As usual, my argument comes back to the media, to what journalists do and don't do, what they spend their limitless time on and what they don't. What we need is an hour of analysis and context for every hour of “news” instead of this constant assault of new event. Without pundits, opinions, and debates, journalists provide history, background information, and verifiable facts about the previously reported events. And then, with the context of the issue established and a grounding of verifiable fact, you have the pundits and politicians debate and interpret the news. Then, when a pundit or politician says something incorrect, the journalist can make the correction. Sure there will still be bias, still be spurious claims on persecution, but I have to believe, this format will make it easier for people to distinguish argument from evasion and true claims on persecution from political bluster and culturally formative traumas.

3 comments:

  1. Allah Tapdancing um, Allah. Excellent points, especially the historical perspective regarding persecution. I never thought about in terms of childhood trauma, but that makes some sense.

    I think a major problem with Christians is that they are taught that Bible stories are all meant to be taken literally rather than metaphorically. So rather than ponder their meanings and figure out how to apply 2,000 year old tales to their own lives, they take them as stone cold fact. For example, I think the loaves and fish story is an excellent way to teach people to share so that everyone has enough rather than have a few be full and the rest go hungry. Instead, most Christians just take it as another example of how Jesus had magic powers.

    When people are taught that such stories - even the most preposterous ones - are fact, they are, by default, taught that anyone who disagrees is wrong. If someone insists that the sky is purple, you'd think they're crazy, maybe even a bit scary. They're threatening your view of reality. And if enough people do that - and it doesn't have to be nearly a majority of people - you may feel persecuted because the facts of your very existence are under attack. If more Christians would accept that, no, the things in this book didn't really happen, but you can still learn from them and intellectually discuss their interpretations (even with *gasp* atheists!) maybe they'd feel less threatened and persecuted.
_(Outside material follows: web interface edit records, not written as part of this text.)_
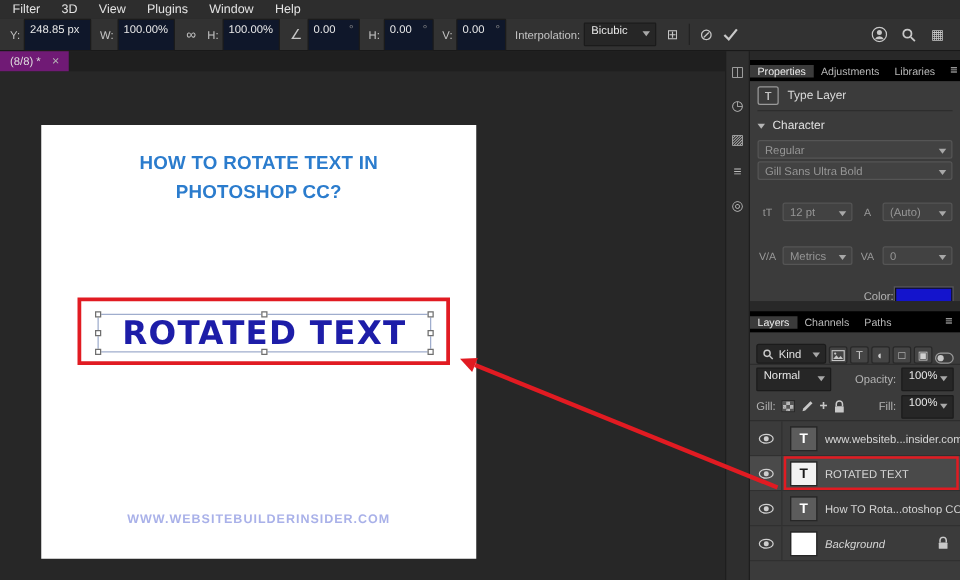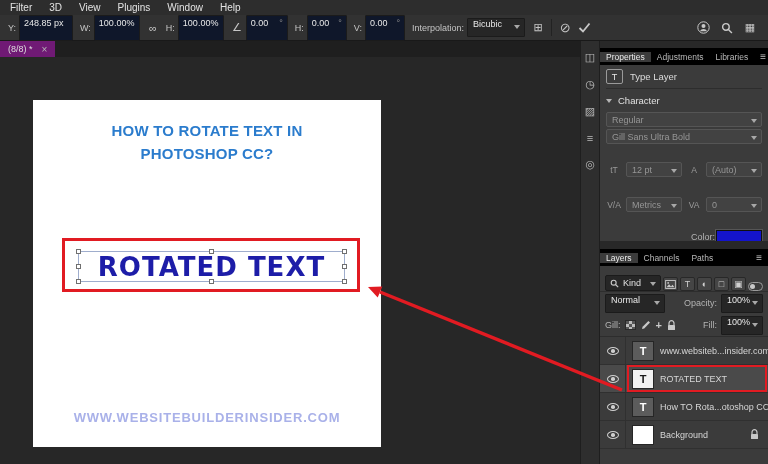"WWW.WEBSITEBUILDERINSIDER.COM" .doc-footer { font-size: 13px -> 10px }
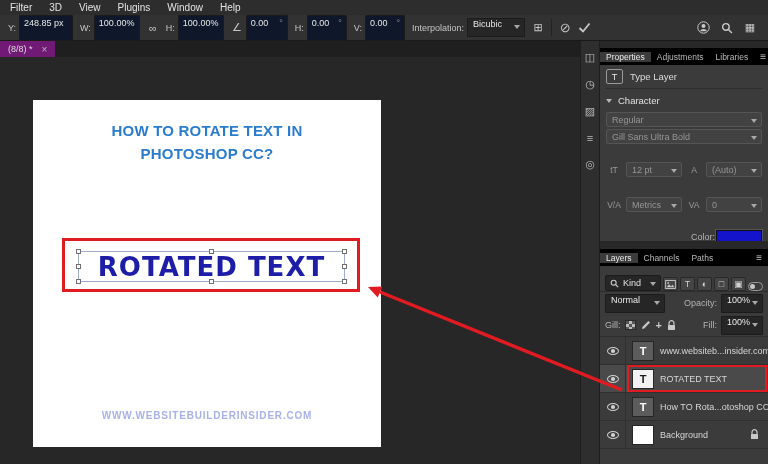"Background" .bg-name { font-style: none -> italic }
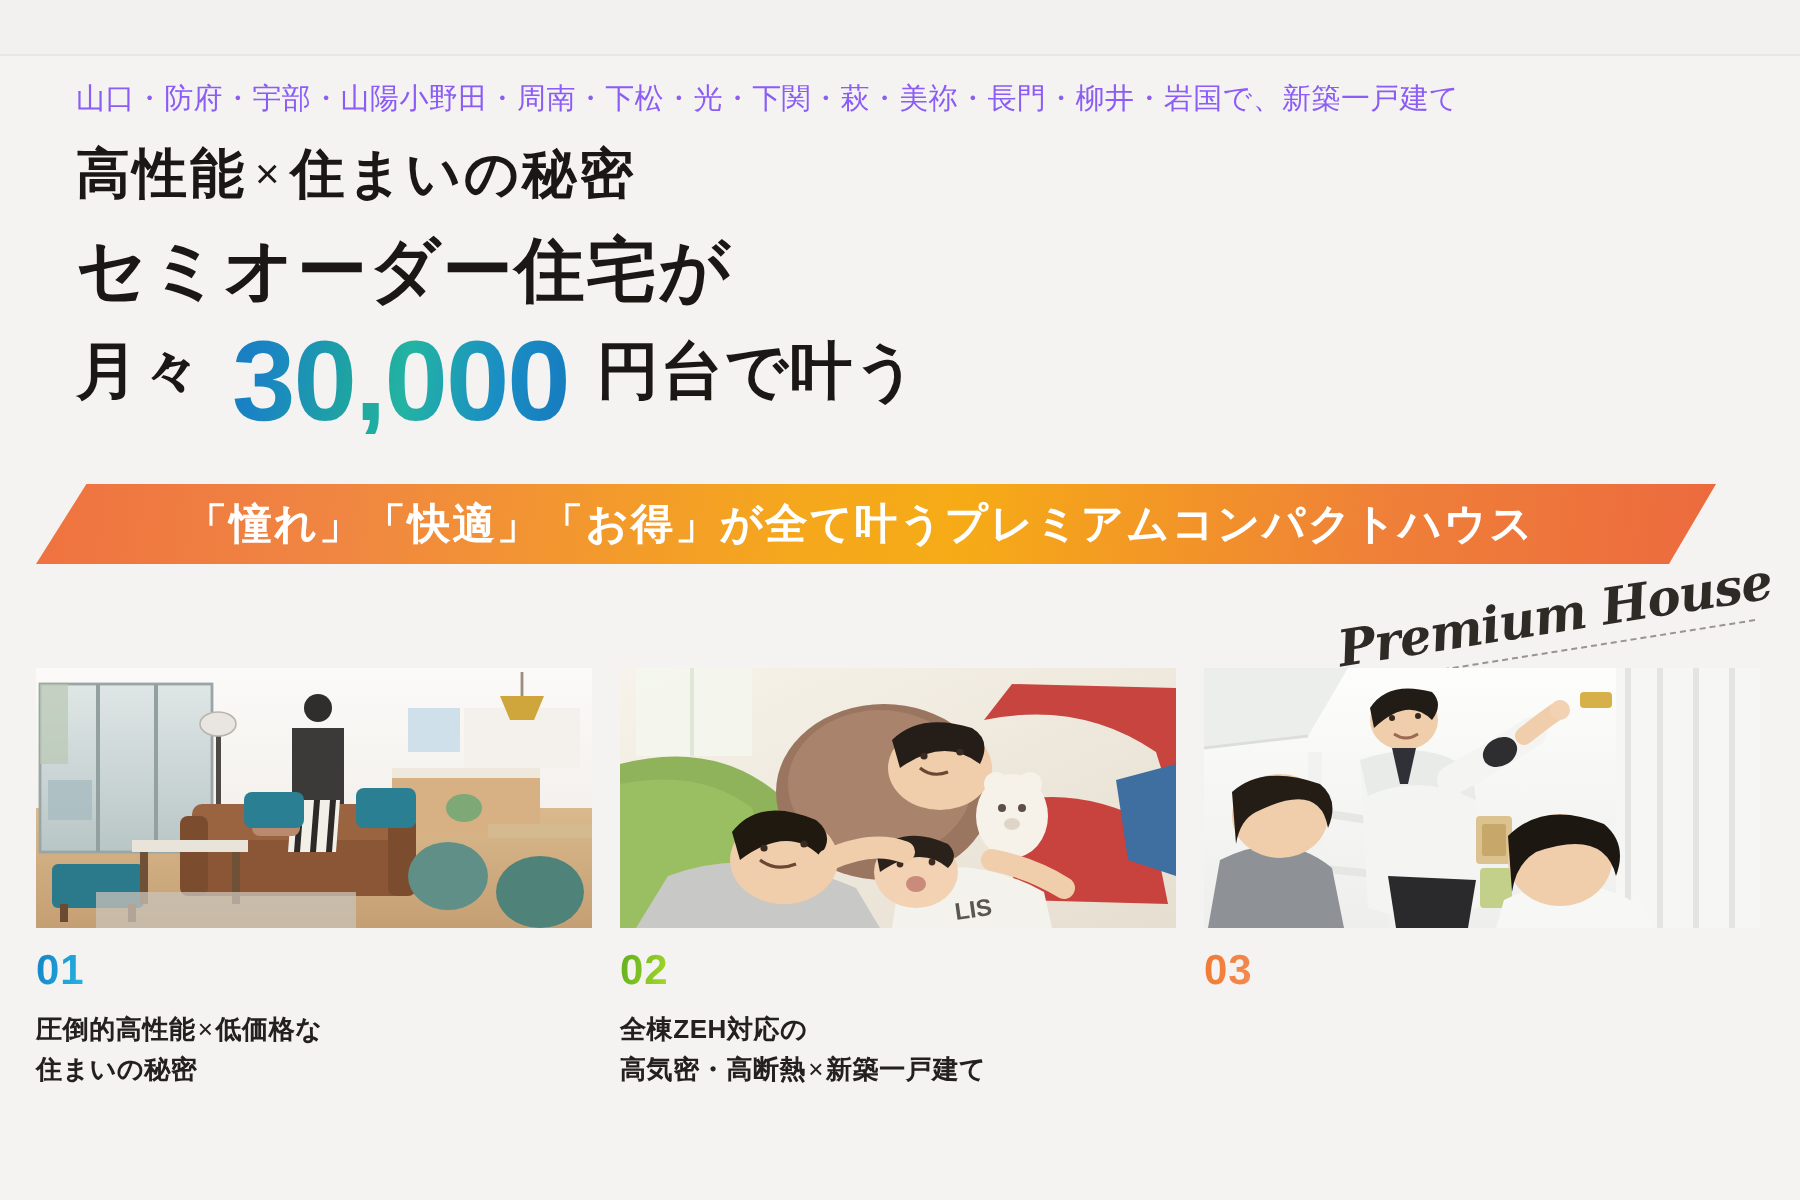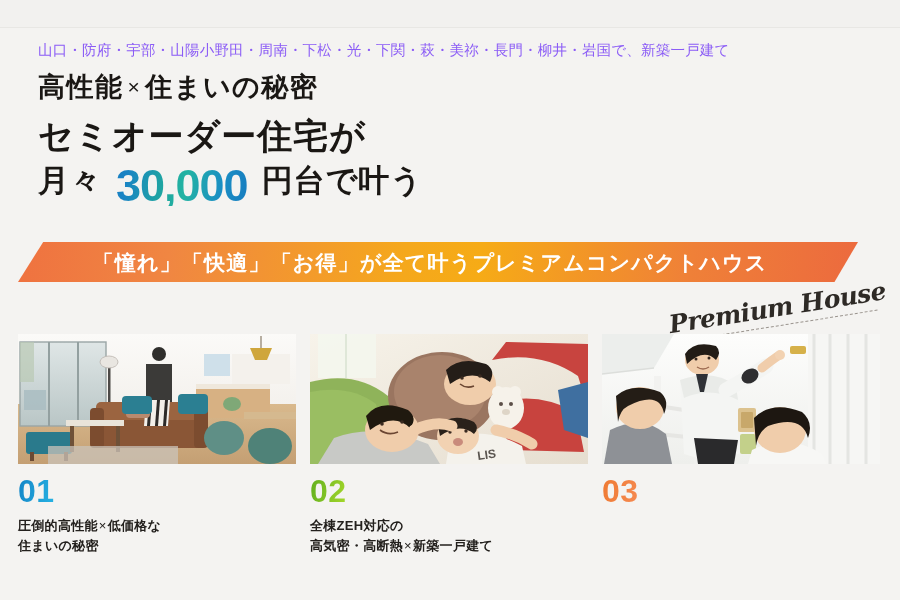"30,000" .hero-line4 .price { font-size: 45px -> 57px }
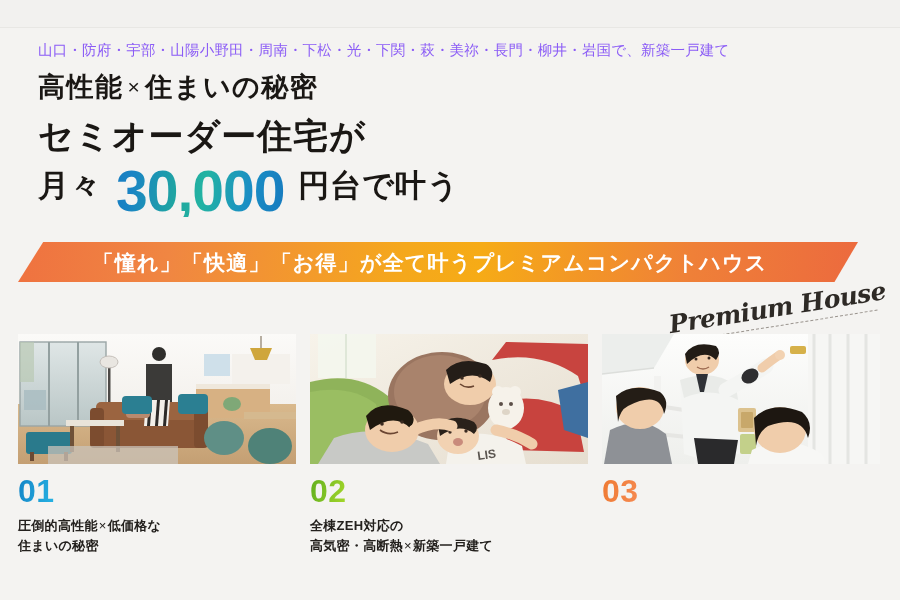"01" .card-num { font-size: 32px -> 21px }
    Of course, in keeping in line with your theory, that would take centuries of therapy.

    ReplyDelete
  2. Matt, though I see your angle, I'm not so eager to agree that there has to be a connection between taking the bible literally versus taking it metaphorically. Regardless of how the material is interpreted, it does not logically follow that that by people have to disagree. Tolerance, patience, humility, and perhaps even the acknowledgement of a certain amount of relativity (as implied by subjective experience) can actually co-exist with a literal interpretation of the bible.

    Now I don't necessarily care for the bible myself, nor do I consider myself religious. But I do believe that there is a danger in the logical fallacies that plague everyone, from the religious fanatic to the N1 touting intellectual. Although it might be unconvincing to believe me right now when I write 'no offense', I don't mean to get personal. Just a thought.

    Josh, I think there is an outstanding brilliance to the simplicity and truth to your statement: "It was Jesus's death by crucifixion, not his message, that redeemed humanity from original sin." This takes nothing away from a mystical perspective and fits in perfectly with a more discursive mainstream understanding.

    E

    ReplyDelete
  3. So, why do American Christians say they are persecuted? Because Jesus _tells_ them to be whiney about it, that's why! See the "beatitude" in Matthew 5:10:

    Blessed are those who are persecuted because of righteousness, for theirs is the kingdom of heaven.

    Thus, if you say you are being persecuted, you are automagically among the blessed.